#### What is expected:
Could you print exactly the lines of the listing below, starting at the line that has "- This kind" and ending at the line that has "- Aging is a", and only those lines?
>>
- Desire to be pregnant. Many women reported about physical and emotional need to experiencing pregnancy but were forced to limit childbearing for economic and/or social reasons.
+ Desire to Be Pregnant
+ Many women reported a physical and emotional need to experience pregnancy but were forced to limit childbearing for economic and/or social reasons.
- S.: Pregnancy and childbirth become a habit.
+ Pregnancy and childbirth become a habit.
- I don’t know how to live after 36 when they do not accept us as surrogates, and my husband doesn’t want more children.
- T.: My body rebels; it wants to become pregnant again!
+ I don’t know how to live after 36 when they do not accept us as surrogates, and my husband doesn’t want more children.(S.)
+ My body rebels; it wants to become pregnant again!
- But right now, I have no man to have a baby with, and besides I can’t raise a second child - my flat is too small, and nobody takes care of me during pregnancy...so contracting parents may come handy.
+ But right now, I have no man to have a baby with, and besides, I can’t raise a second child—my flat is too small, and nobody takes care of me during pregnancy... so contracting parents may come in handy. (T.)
<<
>>
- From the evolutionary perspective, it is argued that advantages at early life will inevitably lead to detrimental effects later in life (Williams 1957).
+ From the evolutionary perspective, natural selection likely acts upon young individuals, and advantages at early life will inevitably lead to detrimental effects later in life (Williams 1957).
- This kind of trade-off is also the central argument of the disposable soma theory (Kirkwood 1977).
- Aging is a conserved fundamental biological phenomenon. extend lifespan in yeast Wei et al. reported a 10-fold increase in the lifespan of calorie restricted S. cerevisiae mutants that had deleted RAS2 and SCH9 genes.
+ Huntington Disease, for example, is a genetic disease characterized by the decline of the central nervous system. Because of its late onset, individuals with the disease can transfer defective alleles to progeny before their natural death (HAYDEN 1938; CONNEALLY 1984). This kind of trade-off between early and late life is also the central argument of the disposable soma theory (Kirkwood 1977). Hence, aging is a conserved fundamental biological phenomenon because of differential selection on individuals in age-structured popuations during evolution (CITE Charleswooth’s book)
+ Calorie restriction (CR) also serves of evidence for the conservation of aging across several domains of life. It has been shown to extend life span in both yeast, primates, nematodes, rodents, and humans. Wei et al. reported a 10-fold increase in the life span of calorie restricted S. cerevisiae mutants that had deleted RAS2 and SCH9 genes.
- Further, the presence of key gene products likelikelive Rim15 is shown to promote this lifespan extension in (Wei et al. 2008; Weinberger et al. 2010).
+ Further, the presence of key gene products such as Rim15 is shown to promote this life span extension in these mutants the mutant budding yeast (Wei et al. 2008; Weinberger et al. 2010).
<<
#### Solution to this problem:
- This kind of trade-off is also the central argument of the disposable soma theory (Kirkwood 1977).
- Aging is a conserved fundamental biological phenomenon. extend lifespan in yeast Wei et al. reported a 10-fold increase in the lifespan of calorie restricted S. cerevisiae mutants that had deleted RAS2 and SCH9 genes.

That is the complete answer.